== TASK BRIEF ==
Count how many lines of the data include the string "desde", then say that number and stop.

START GIVEN RECORDS

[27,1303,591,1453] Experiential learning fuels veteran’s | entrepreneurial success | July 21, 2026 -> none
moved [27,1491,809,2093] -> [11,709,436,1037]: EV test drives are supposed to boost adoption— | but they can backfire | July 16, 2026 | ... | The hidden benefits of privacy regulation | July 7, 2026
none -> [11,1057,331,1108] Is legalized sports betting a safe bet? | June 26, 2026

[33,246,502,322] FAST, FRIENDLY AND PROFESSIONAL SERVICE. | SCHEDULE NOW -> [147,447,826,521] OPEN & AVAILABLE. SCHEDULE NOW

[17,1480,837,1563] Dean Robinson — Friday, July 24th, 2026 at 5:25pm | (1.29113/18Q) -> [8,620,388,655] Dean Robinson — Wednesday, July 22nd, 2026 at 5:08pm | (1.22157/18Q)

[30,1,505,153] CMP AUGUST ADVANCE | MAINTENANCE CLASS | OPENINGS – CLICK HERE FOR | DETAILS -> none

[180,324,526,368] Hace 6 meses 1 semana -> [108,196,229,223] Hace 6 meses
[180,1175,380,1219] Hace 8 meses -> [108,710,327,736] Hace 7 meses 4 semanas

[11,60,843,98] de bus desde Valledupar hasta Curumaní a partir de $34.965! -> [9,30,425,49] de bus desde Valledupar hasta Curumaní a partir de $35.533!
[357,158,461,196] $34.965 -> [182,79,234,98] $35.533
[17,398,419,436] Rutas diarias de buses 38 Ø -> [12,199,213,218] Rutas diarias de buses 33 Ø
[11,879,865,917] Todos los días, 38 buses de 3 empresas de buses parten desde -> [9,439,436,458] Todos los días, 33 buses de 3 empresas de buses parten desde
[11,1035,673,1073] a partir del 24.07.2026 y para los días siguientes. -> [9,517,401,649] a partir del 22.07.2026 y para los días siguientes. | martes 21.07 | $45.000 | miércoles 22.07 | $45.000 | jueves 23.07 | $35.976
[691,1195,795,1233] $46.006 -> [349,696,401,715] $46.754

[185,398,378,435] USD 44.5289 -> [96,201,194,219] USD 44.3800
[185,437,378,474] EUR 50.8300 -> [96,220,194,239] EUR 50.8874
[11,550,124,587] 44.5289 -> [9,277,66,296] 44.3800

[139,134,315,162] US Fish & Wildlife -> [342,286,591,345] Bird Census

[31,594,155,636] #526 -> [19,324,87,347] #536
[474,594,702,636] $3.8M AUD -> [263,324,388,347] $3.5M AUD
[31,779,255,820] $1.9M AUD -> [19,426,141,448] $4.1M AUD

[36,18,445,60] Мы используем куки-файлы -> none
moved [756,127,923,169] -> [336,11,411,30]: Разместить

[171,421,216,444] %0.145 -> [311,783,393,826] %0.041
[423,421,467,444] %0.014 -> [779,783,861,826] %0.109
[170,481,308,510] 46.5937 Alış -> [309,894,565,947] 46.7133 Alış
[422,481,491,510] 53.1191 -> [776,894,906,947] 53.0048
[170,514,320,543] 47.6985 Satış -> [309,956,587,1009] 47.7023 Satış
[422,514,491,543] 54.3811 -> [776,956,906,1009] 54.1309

END GIVEN RECORDS

== ANSWER FOR THE TASK ==
2